- [Task]:
Search the entries below for "font". Report each line where it occurs.

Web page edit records
++++

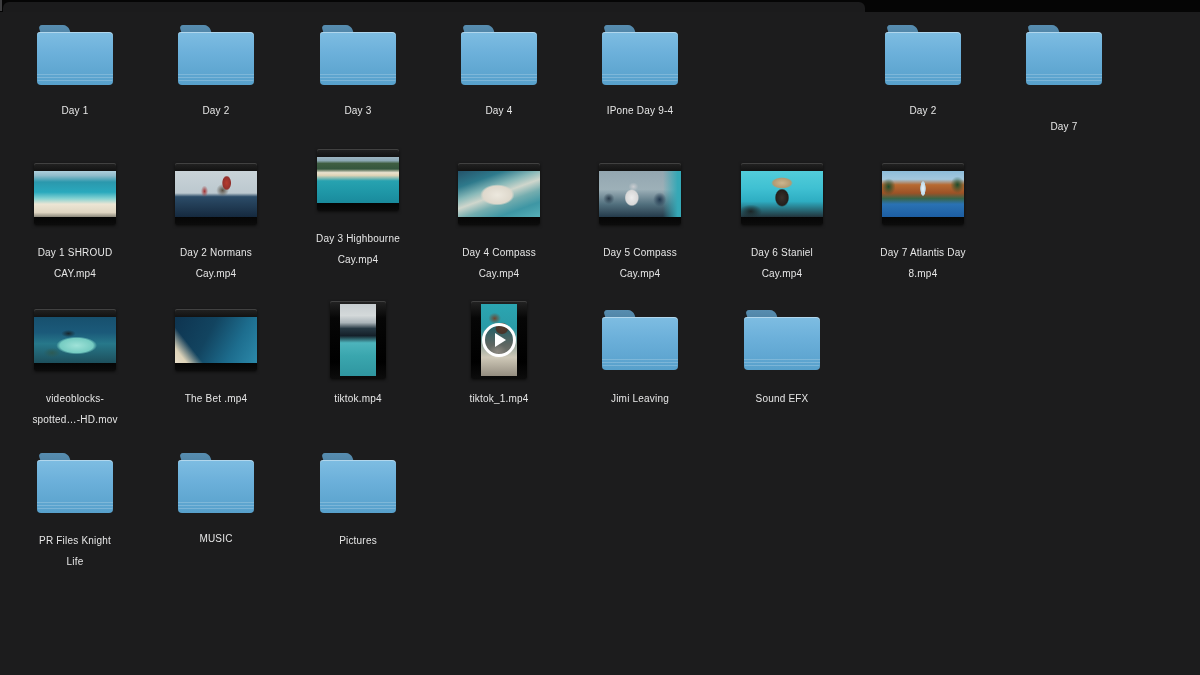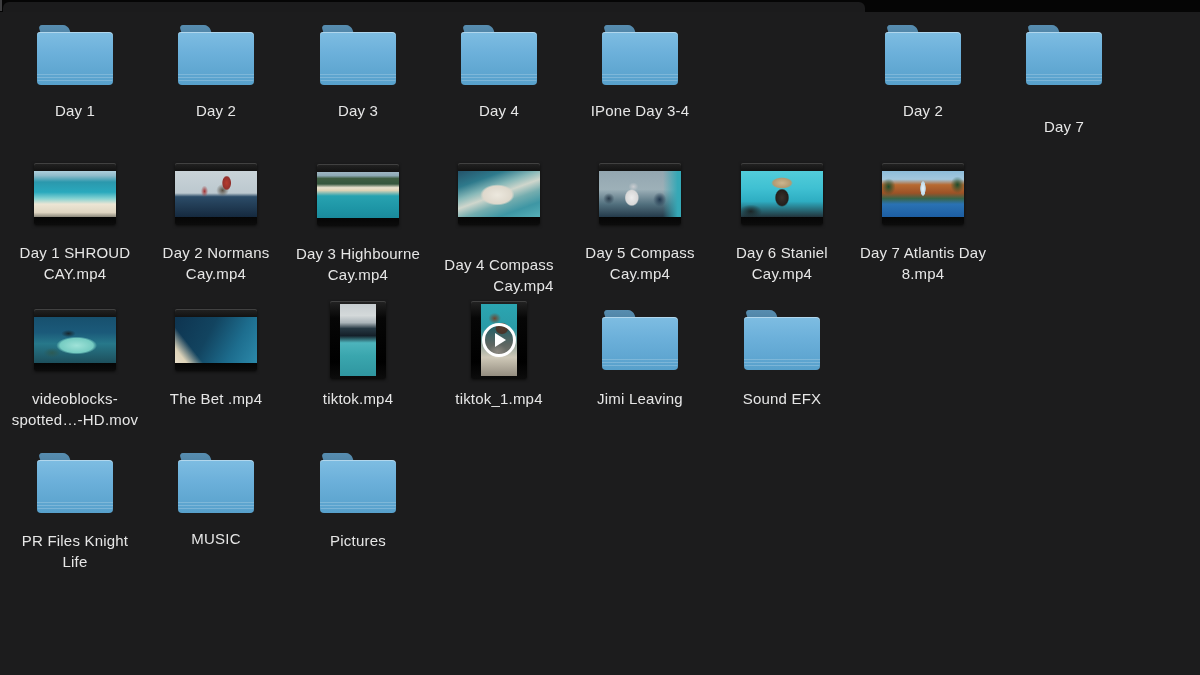--- a/index.html
+++ b/index.html
@@ -104,7 +104,7 @@
   
   .label{
     color:var(--label-color,#e6e6e6);
-    font-size:15px;line-height:21px;letter-spacing:.2px;
+    font-size:10px;line-height:21px;letter-spacing:.2px;
     text-align:center;max-width:150px;white-space:nowrap;
   }
 </style>

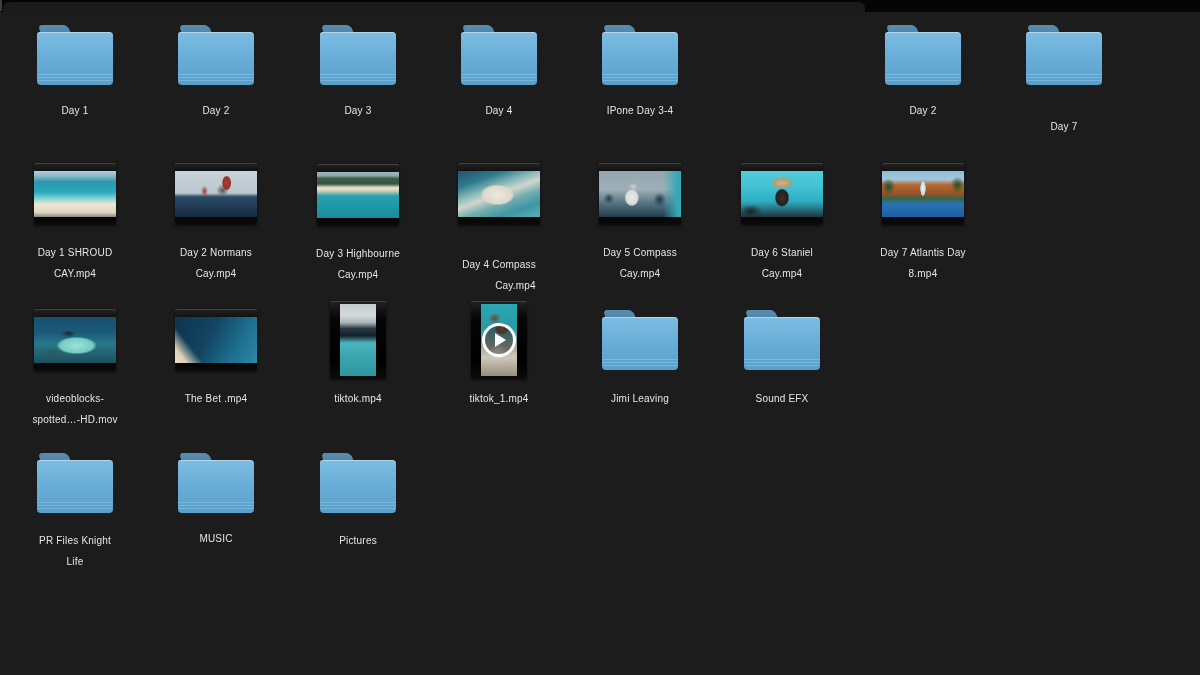--- a/index.html
+++ b/index.html
@@ -169,7 +169,7 @@
         </div>
       </div>
       <div class="label" style="margin-top: 12px;">
-        <div>IPone Day 3-4</div>
+        <div>IPone Day 9-4</div>
       </div>
     </div>
     <div class="cell" style="left: 853px; top: 22px;">

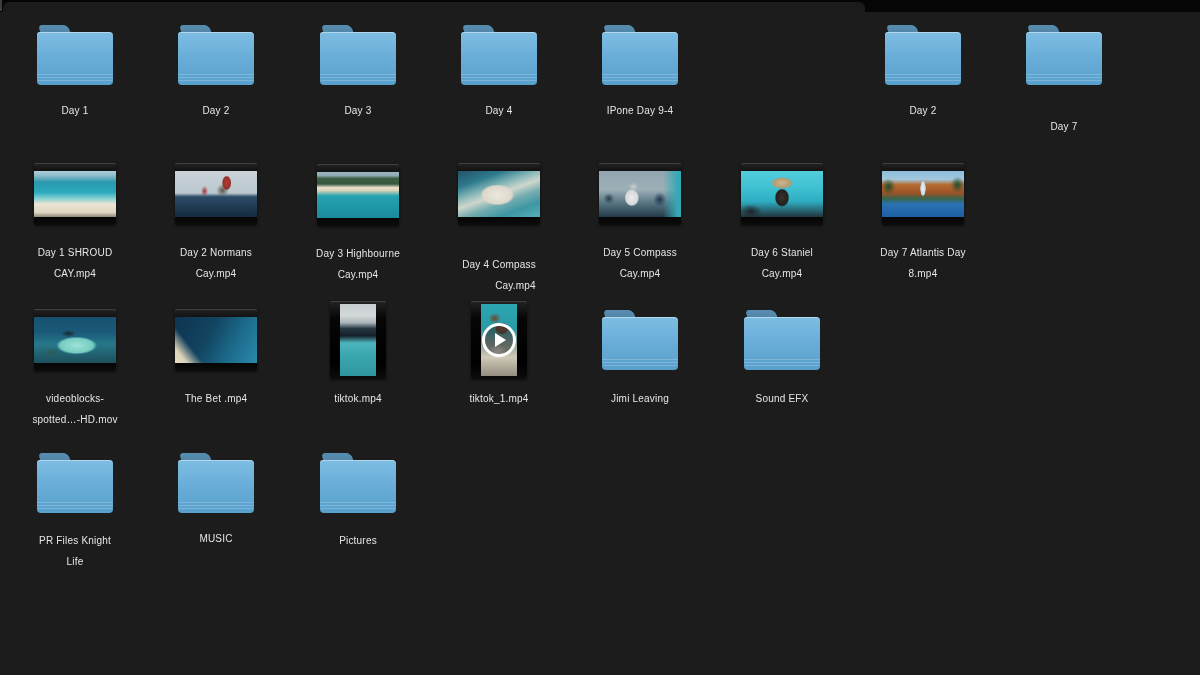--- a/index.html
+++ b/index.html
@@ -216,7 +216,7 @@
         <div>Cay.mp4</div>
       </div>
     </div>
-    <div class="cell" style="left: 288px; top: 161px; justify-content: space-between;">
+    <div class="cell" style="left: 288px; top: 146px; justify-content: space-between;">
       <div class="icon-area" style="height: 68px;">
         <div class="vthumb">
           <div class="scene t-day3"></div>

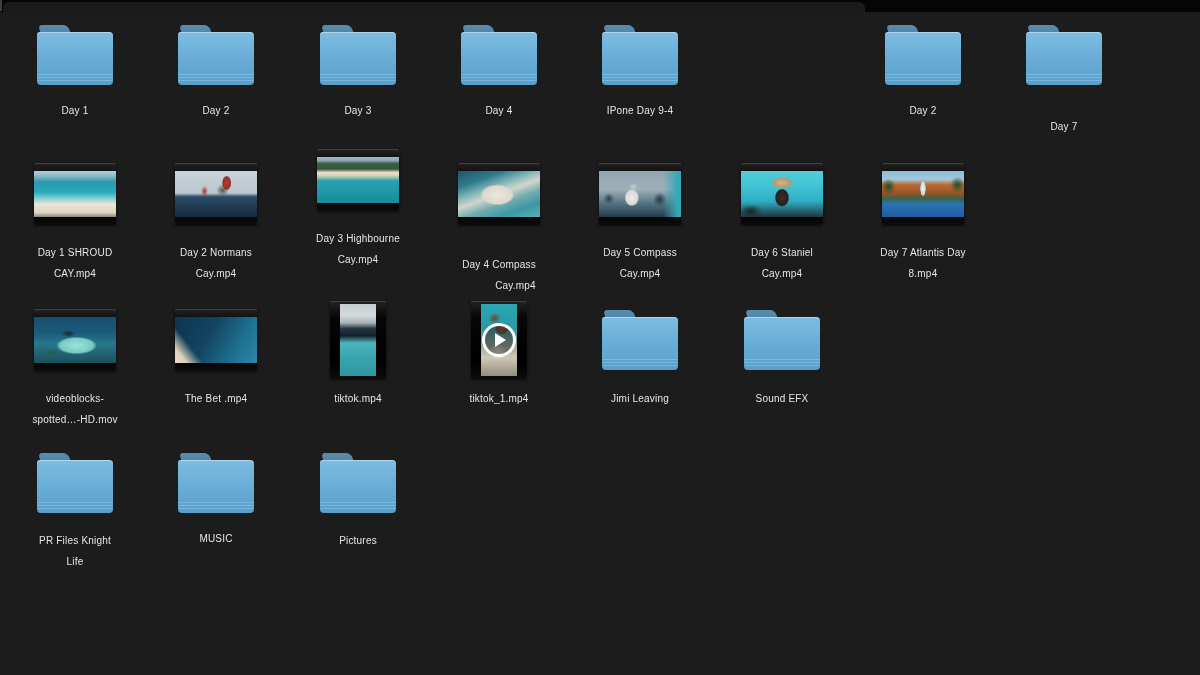--- a/index.html
+++ b/index.html
@@ -233,7 +233,7 @@
           <div class="scene t-day4"></div>
         </div>
       </div>
-      <div class="label" style="margin-top: 26px; text-align: right;">
+      <div class="label" style="margin-top: 14px;">
         <div>Day 4 Compass</div>
         <div>Cay.mp4</div>
       </div>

++++

- [Answer for this exercise]:
-    font-size:15px;line-height:21px;letter-spacing:.2px;
+    font-size:10px;line-height:21px;letter-spacing:.2px;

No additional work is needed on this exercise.